Honestly, the diagrams that I wish to reproduce already exist here. Currently this page is in construction and probably will be until I finish my Doctorate.

“Memory is the mother of all wisdom." — Aeschylus

Babbage's Big Brain

Memory as a Hierarchy — Not a Monolith

Hierarchy exists for two intertwined reasons:

  1. Physics – Smaller structures are faster and nearer to ALUs but hold less data; larger structures store more but are farther away and thus slower.
  2. Economics – Fast memory costs disproportionately more per byte.

An efficient system arranges multiple layers so that > the majority of accesses hit the small, fast part, > while the bulk of bytes reside in the large, cheap part.

The Register File – Your Fastest Scratchpad

Modern x86-64 cores provide 16 – 32 architectural registers (`%rax`, `%rbx`, …) plus special purpose ones (program counter PC/IP, stack pointer %rsp, etc.). Access is single-cycle and superscalar execution renames physical registers to squeeze out more parallelism.

Practical take-away: keep live data small and in registers; compilers often need help via `restrict`, `const`, or `register` hints.

Caches: The Illusion of Speed

Locality (temporal & spatial) is the hinge on which caches swing.

Level Typical Size Line / Block Hit ≈ cycles Miss goes to
L1d 32 – 64 KiB 64 B 3–5 L2
L2 256 KiB–2 MiB 64 B 10–15 L3
L3 4 – 64 MiB (shared) 64 B 30–50 DRAM

Policies

  • Write-back keeps writes local until eviction
  • Replacement often PLRU or variants, not true LRU
  • Coherence (MESI, MOESI) keeps multi-core views in sync

Compiler flags like `-O3 -march=native` align loops, unroll, vectorise, and prefetch to exploit these caches.

Main Memory – DRAM, Rows and Banks

Dynamic RAM stores bits as charge in capacitors that must be refreshed (~64 ms). It is organised into channels → DIMMs → ranks → banks → rows → columns. Parallelism across banks hides activate/precharge delays.

💡 Row buffer hits are the DRAM analogue of a cache hit.

Virtual Memory and the Page Table

Every process uses a flat 64-bit address space, translated by hardware page table walkers into physical frames.

  • Typical page = 4 KiB; huge pages = 2 MiB or 1 GiB
  • TLB (Translation Look-aside Buffer) caches recent mappings – a miss costs ≳ 30 cycles even before DRAM latency.

`mmap`, `malloc`, stacks and shared libraries are simply differently-protected regions in that same virtual space.

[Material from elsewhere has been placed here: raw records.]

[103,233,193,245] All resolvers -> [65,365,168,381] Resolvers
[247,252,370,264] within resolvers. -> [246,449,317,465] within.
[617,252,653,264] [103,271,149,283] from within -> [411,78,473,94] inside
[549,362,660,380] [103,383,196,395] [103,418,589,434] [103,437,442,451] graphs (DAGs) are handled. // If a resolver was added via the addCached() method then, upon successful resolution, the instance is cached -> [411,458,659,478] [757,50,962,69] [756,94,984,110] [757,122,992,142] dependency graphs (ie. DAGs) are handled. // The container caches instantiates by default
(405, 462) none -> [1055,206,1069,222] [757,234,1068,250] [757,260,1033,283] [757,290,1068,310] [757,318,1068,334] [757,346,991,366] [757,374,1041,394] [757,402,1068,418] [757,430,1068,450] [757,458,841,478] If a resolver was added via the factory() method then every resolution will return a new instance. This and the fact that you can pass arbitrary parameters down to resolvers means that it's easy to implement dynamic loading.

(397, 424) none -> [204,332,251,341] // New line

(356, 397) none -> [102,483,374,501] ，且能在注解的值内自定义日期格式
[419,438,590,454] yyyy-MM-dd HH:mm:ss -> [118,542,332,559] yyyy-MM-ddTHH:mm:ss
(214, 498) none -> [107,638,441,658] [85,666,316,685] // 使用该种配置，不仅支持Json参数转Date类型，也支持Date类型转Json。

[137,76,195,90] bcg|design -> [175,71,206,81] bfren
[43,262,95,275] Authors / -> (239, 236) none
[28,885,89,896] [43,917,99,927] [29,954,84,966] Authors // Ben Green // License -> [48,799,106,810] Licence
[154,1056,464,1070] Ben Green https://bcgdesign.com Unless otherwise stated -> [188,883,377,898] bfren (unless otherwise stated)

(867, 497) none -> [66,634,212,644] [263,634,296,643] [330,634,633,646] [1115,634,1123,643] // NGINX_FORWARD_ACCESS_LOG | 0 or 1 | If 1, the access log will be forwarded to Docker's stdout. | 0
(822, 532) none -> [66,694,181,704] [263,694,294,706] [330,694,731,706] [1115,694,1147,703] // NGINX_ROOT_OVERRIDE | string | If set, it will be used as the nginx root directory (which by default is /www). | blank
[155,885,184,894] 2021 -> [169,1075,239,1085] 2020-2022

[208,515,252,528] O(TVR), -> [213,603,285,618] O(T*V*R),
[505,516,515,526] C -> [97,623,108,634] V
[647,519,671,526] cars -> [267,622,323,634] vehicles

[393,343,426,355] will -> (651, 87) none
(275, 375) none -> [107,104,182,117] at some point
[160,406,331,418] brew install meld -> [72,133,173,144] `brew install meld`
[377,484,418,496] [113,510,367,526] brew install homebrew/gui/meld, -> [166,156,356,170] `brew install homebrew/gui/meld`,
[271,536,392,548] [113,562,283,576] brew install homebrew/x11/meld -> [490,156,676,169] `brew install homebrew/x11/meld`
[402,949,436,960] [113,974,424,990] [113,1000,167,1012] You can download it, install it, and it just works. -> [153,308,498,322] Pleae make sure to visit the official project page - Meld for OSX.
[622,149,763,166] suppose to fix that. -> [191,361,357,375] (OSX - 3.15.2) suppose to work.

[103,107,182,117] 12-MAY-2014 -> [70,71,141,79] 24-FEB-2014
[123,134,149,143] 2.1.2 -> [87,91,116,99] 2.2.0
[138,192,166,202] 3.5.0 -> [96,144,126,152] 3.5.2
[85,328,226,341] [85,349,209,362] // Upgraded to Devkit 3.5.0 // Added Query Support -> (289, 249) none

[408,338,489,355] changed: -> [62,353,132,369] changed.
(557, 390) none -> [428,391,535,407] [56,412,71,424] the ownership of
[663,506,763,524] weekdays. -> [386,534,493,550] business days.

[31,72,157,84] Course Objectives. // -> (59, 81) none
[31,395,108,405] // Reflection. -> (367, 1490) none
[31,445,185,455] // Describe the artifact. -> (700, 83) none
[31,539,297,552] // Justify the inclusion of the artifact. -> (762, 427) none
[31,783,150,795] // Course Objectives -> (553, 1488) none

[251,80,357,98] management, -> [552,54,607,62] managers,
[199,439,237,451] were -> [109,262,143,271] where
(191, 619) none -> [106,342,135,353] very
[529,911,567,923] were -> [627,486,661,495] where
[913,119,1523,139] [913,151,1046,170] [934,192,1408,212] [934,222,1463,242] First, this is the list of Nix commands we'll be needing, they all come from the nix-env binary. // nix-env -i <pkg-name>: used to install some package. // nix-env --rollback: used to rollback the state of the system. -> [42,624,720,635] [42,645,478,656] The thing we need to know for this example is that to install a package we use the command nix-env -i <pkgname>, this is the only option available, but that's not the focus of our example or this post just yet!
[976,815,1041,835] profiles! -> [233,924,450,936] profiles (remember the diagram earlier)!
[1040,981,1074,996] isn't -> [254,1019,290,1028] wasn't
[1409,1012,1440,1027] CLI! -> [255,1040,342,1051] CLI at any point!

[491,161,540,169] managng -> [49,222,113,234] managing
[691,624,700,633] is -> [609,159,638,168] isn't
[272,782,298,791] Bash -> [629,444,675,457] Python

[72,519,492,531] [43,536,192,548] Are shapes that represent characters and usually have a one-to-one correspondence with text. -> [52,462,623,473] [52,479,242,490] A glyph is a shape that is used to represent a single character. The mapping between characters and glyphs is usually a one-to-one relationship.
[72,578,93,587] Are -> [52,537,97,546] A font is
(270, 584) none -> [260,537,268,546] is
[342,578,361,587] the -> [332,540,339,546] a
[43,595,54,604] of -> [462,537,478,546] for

Stack vs Heap – Two Growth Patterns

Property Stack Heap
Lifespan Automatic (scope-bound) Manual / GC
Growth direction Down in x86-64 Up (allocator-dependent)
Allocation cost 1 instruction (`sub rsp`) `malloc` – usually `O(1)` average, but slower
Typical use-case Local variables, return PCs Dynamic data structures

Anatomy of a Function Call

The stack pointer moves just once per call entry/exit. High-performance code keeps frames shallow to stay inside L1.

CPU vs GPU Memory — Different Beasts

Where CPUs favour latency, GPUs are built for throughput.

Aspect CPU GPU
Core count 8 – 64 “fat” cores Hundreds–thousands of “thin” cores
L1/L2 size per SM 32–64 KiB (data) 64–128 KiB split shared mem / cache
Global memory DDR4/5, ~50–100 GB/s GDDR6/HBM ≈ 0.5–1 TB/s
Access granularity 64-byte lines 32-byte warps; coalescing crucial
Cache coherence Hardware-coherent within socket Often manual (CUDA `__syncthreads`, barriers)
Host interaction Unified virtual mem (recent) PCIe/ NVLink latency, explicit copies still common

Key GPU concepts

Warp divergence – Threads in a warp that take different branches stall others. Shared memory – Programmer-managed scratchpad; think “user-controlled L1”. Memory coalescing – Adjacent threads should access adjacent addresses.